Southwest Airline (LCV) said it priced its public offering of $ 1.8 billion of two-tranche debt.

The US carrier will offer to sell $ 500 million in total principal of 4.750% notes due 2023 and $ 1.3 billion in total principal of 5.125% notes due 2027. The 2027 notes will be issued at face value .

Southwest Airlines said it plans to use the net proceeds of the offering to repay all of its outstanding debt under its 364-day credit agreement and for general corporate purposes. Upon repayment, he will terminate the credit agreement. The offer is expected to close by June 8, 2020, subject to customary closing conditions.

The U.S. carrier added that the 2023 bonds are being offered as an additional issue of its 4.750% tickets due 2023, which it sold for a total of $ 750 million on May 4. The Notes are of the same class as the original Notes of this series and have identical terms, other than the date of issue and the issue price.

Strict travel restrictions linked to the coronavirus pandemic have nearly halted travel demand, halving the value of Southwest Airlines shares this year. U.S. airlines spent billions of dollars in the first quarter, recording huge losses and implementing cost-cutting plans, while taking steps to strengthen their cash reserves to cope with the financial fallout.

Over the past month, Southwest Airlines shares have seen some relief after reporting that in the month through May 18 they had positive net bookings reversing the net negative bookings trends that prevailed during the major part of March and April, where trip cancellations exceeded new passenger bookings.
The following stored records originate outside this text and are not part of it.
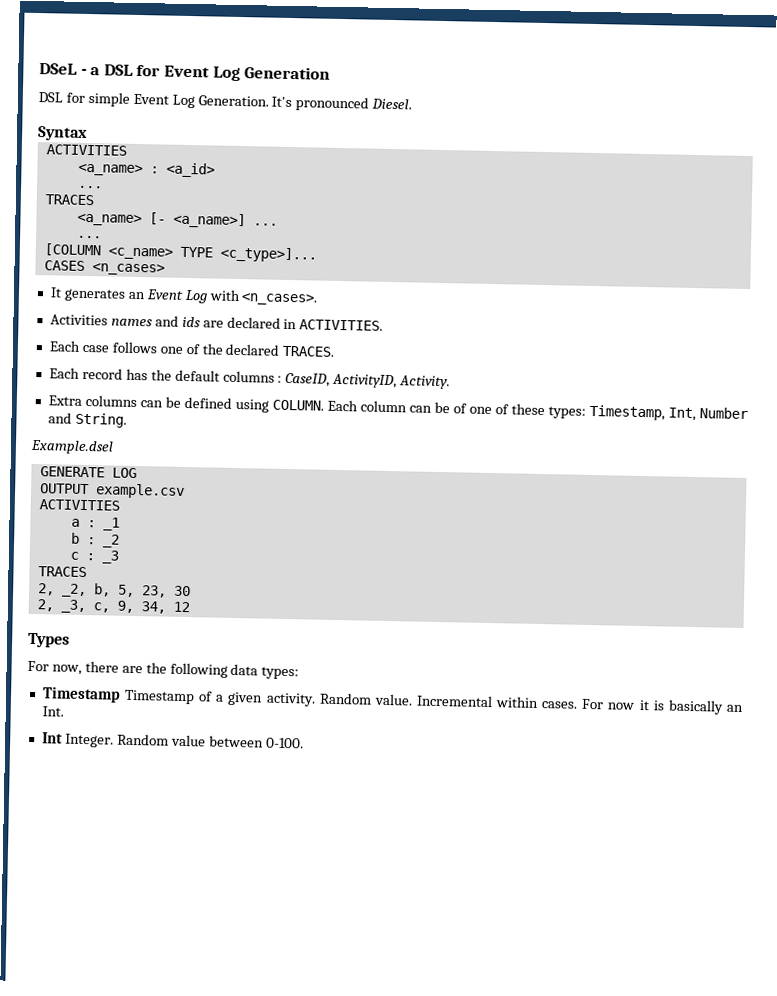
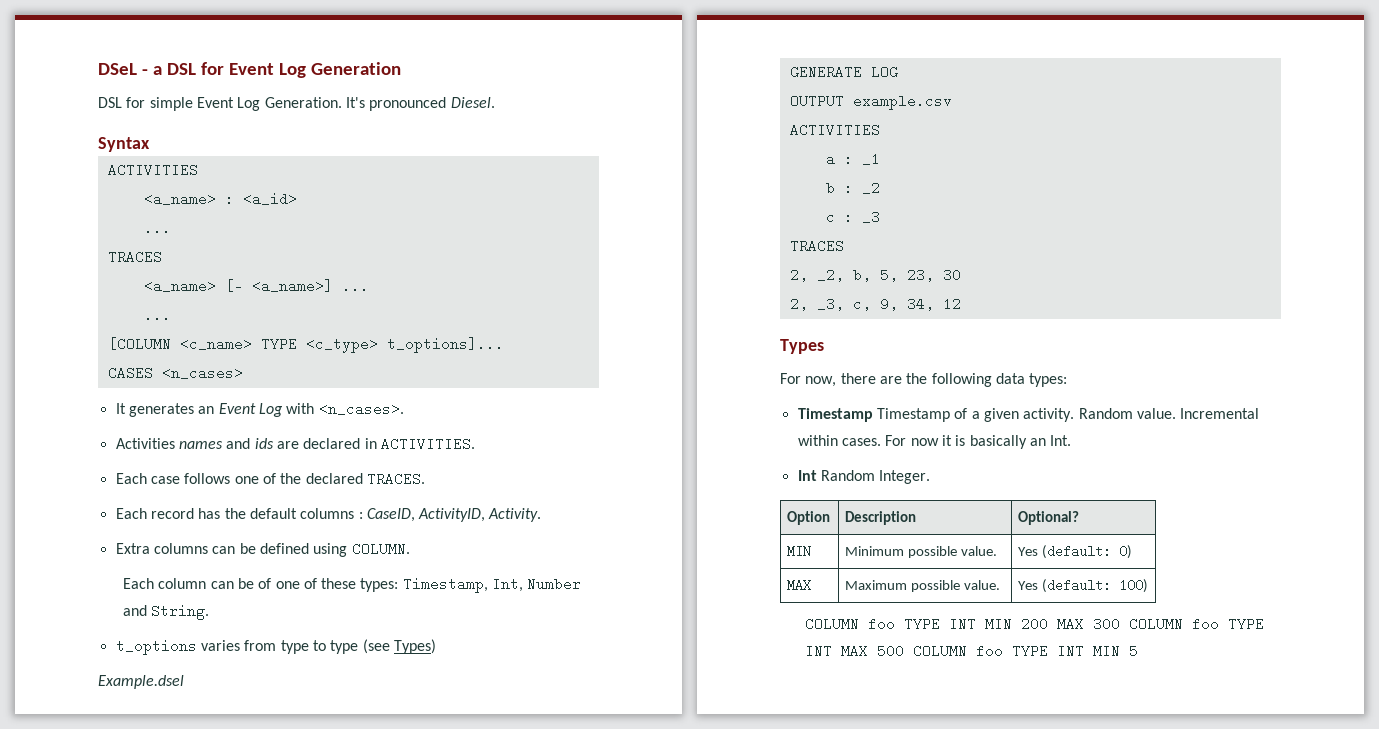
- [COLUMN <c_name> TYPE <c_type>]...
+ [COLUMN <c_name> TYPE <c_type> t_options]...
- Extra columns can be defined using COLUMN. Each column can be of one of these types: Timestamp, Int, Number and String.
+ Extra columns can be defined using COLUMN.
+ Each column can be of one of these types: Timestamp, Int, Number and String.
+ t_options varies from type to type (see Types)
- Int Integer. Random value between 0-100.
+ Int Random Integer.
+ Option | Description | Optional?
+ MIN | Minimum possible value. | Yes (default: 0)
+ MAX | Maximum possible value. | Yes (default: 100)
+ COLUMN foo TYPE INT MIN 200 MAX 300 COLUMN foo TYPE INT MAX 500 COLUMN foo TYPE INT MIN 5

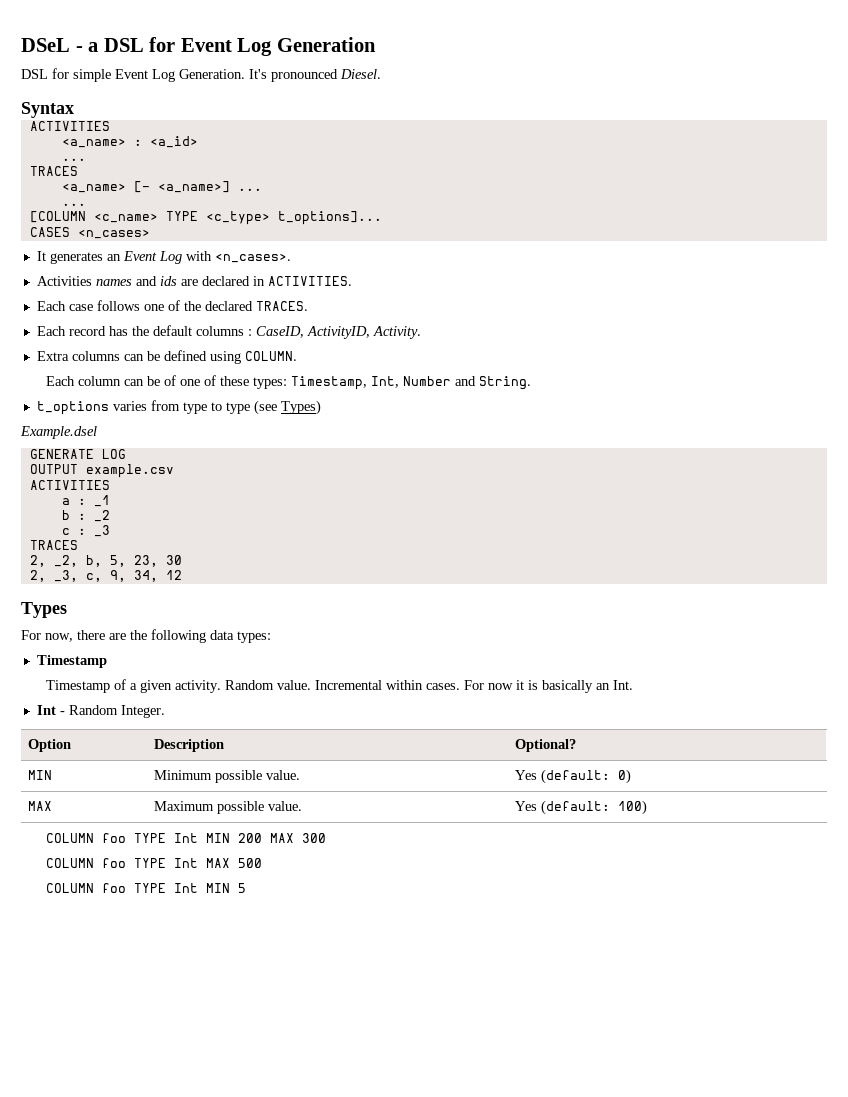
  For now, there are the following data types:
- Timestamp Timestamp of a given activity.
+ Timestamp
+ Timestamp of a given activity.
- Int Random Integer.
+ Int - Random Integer.
- COLUMN foo TYPE INT MIN 200 MAX 300 COLUMN foo TYPE INT MAX 500 COLUMN foo TYPE INT MIN 5
+ COLUMN foo TYPE Int MIN 200 MAX 300
+ COLUMN foo TYPE Int MAX 500
+ COLUMN foo TYPE Int MIN 5

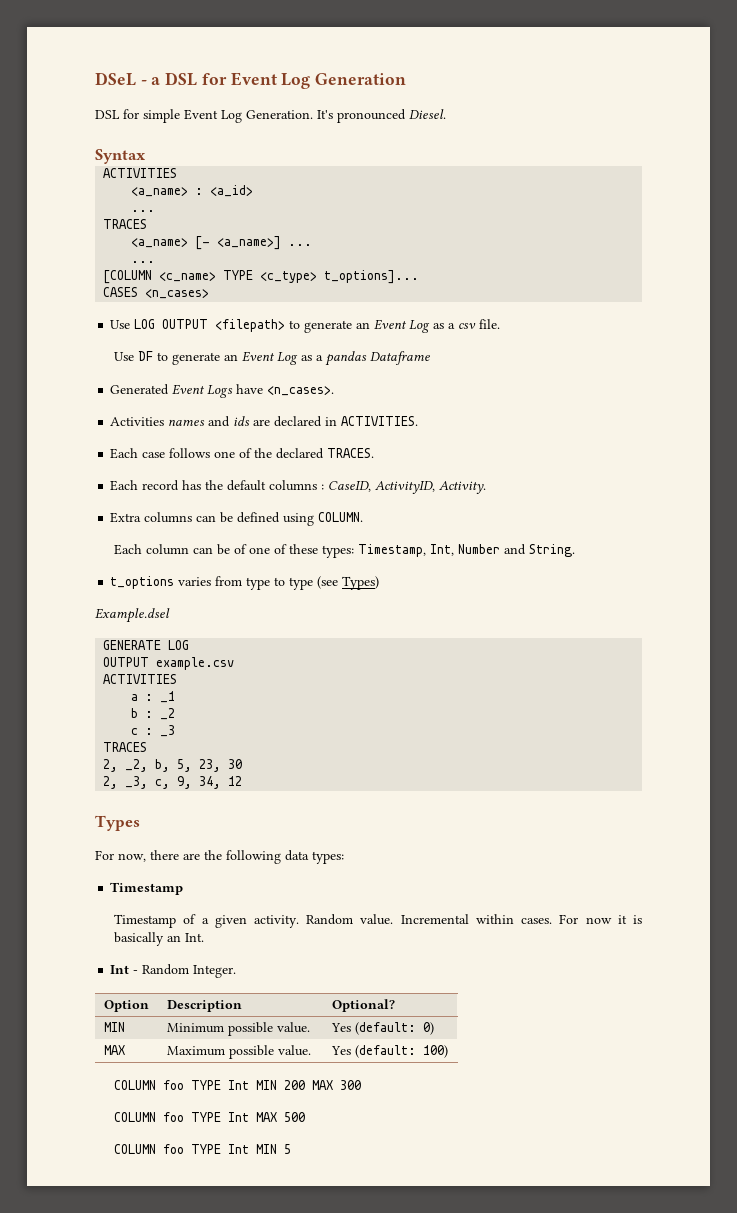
- It generates an Event Log with <n_cases>.
+ Use LOG OUTPUT <filepath> to generate an Event Log as a csv file.
+ Use DF to generate an Event Log as a pandas Dataframe
+ Generated Event Logs have <n_cases>.

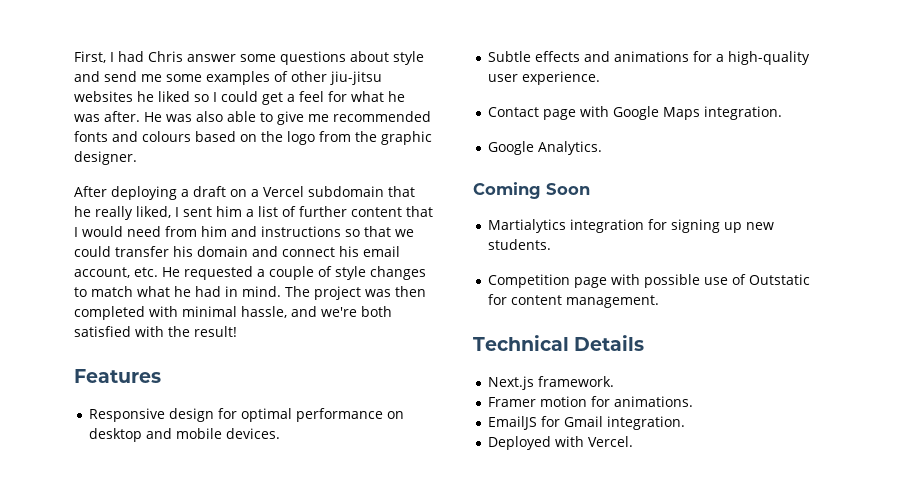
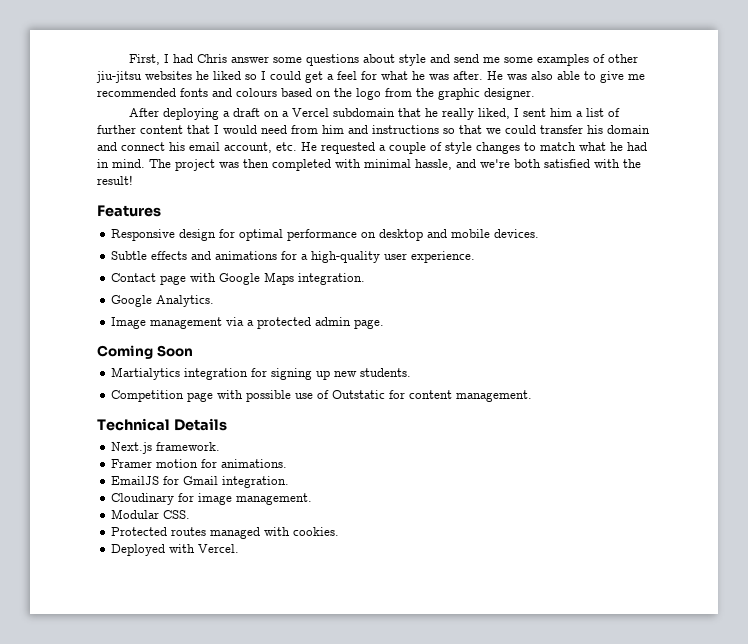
+ Image management via a protected admin page.
+ Cloudinary for image management.
+ Modular CSS.
+ Protected routes managed with cookies.

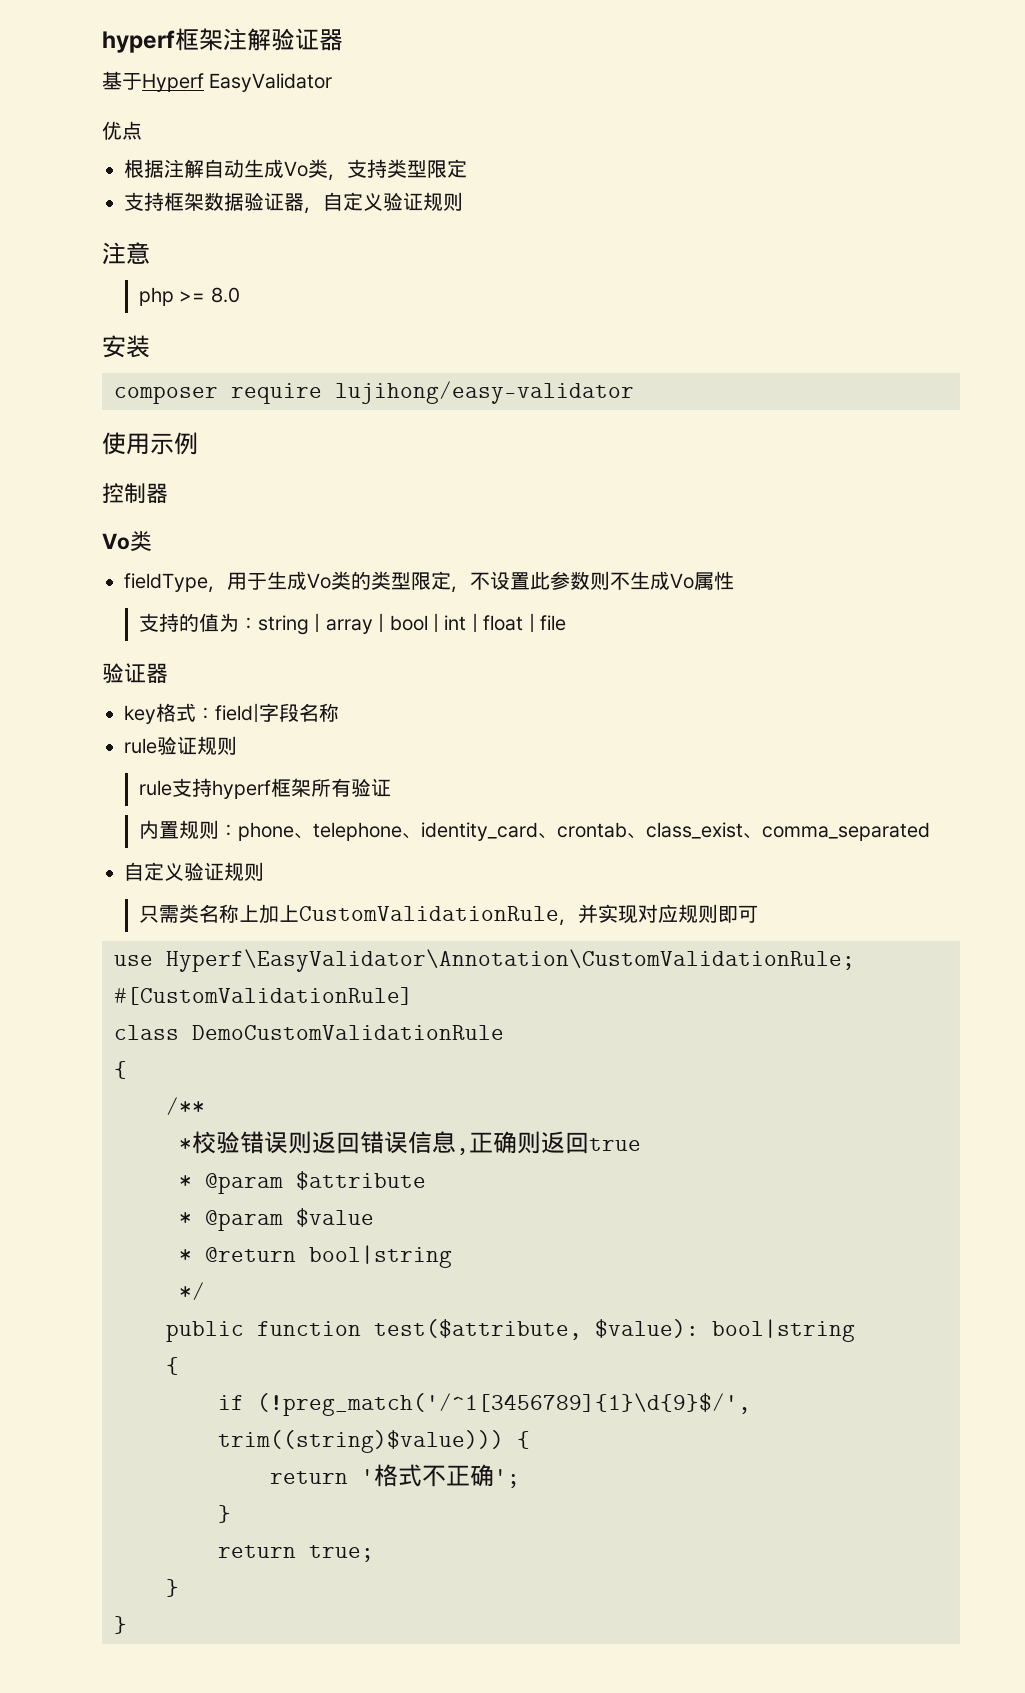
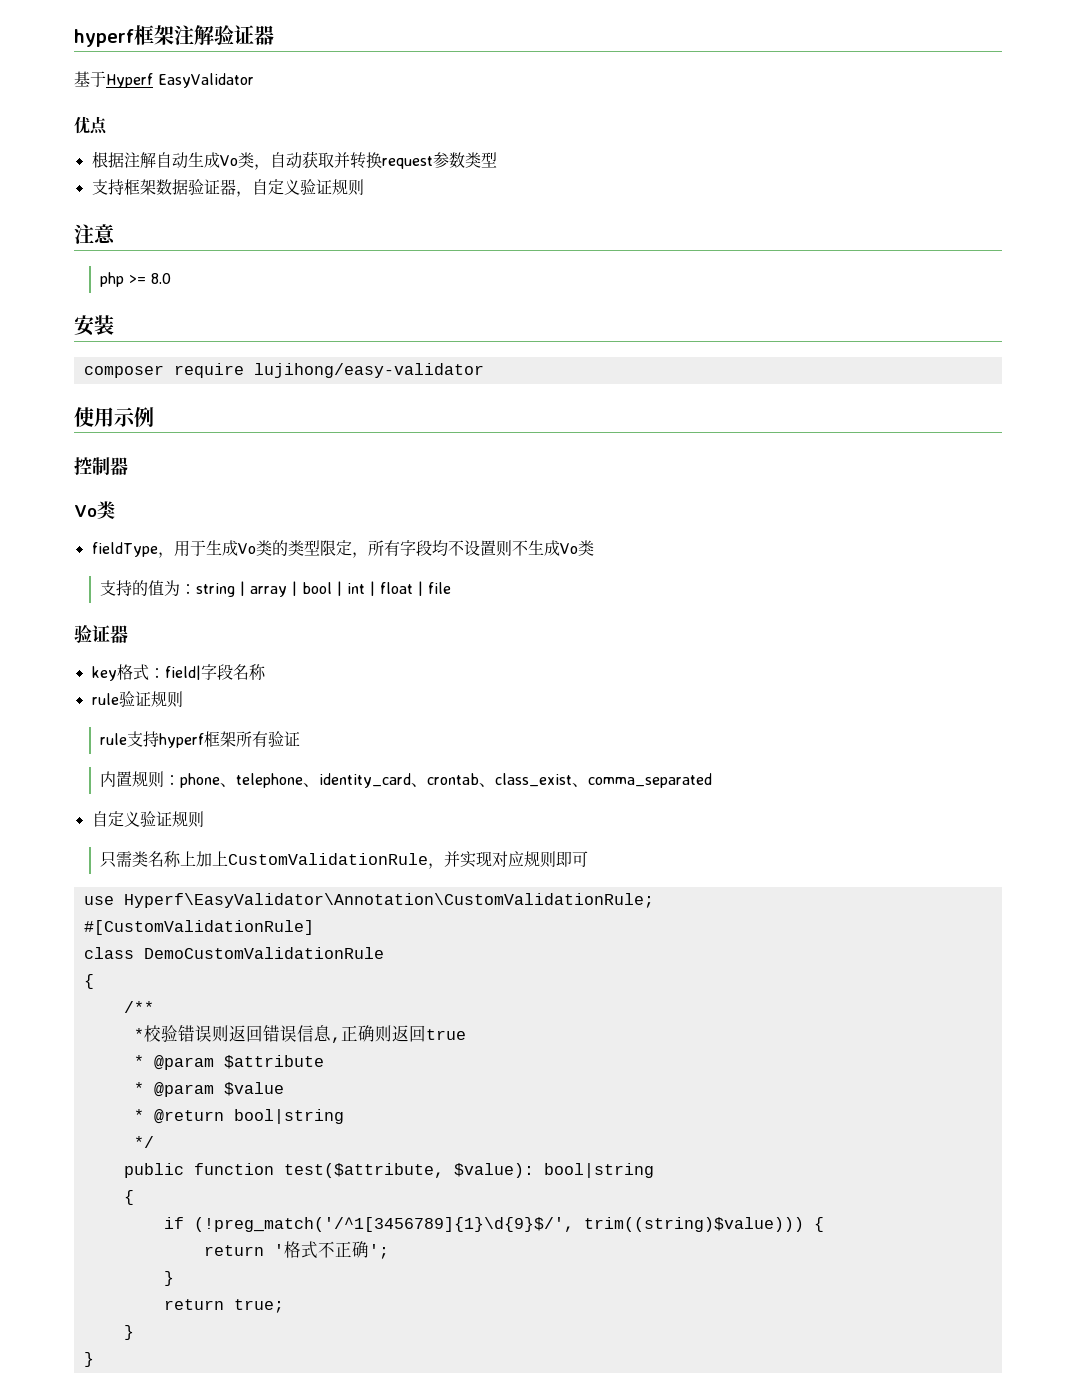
- 根据注解自动生成Vo类，支持类型限定
+ 根据注解自动生成Vo类，自动获取并转换request参数类型
- fieldType，用于生成Vo类的类型限定，不设置此参数则不生成Vo属性
+ fieldType，用于生成Vo类的类型限定，所有字段均不设置则不生成Vo类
In addition, Southwest Airlines expects average daily cash consumption in June to be less than $ 20 million, compared to average daily baseline spending of $ 30-35 million in the second quarter.

Last week, a five-star analyst Myles Walton at UBS upgraded its stock rating to a buy, saying the US carrier offers the “best risk / reward” for a recovery.

Meanwhile, the Cowen & Co. analyst Helene becker reiterated a buy note on the stocks, citing Southwest’s financial strength and focus on recreation.

Becker believes that in anticipation of a reopening of the aviation industry, consumers are more likely to take a short-haul domestic flight than to book a trip to Europe.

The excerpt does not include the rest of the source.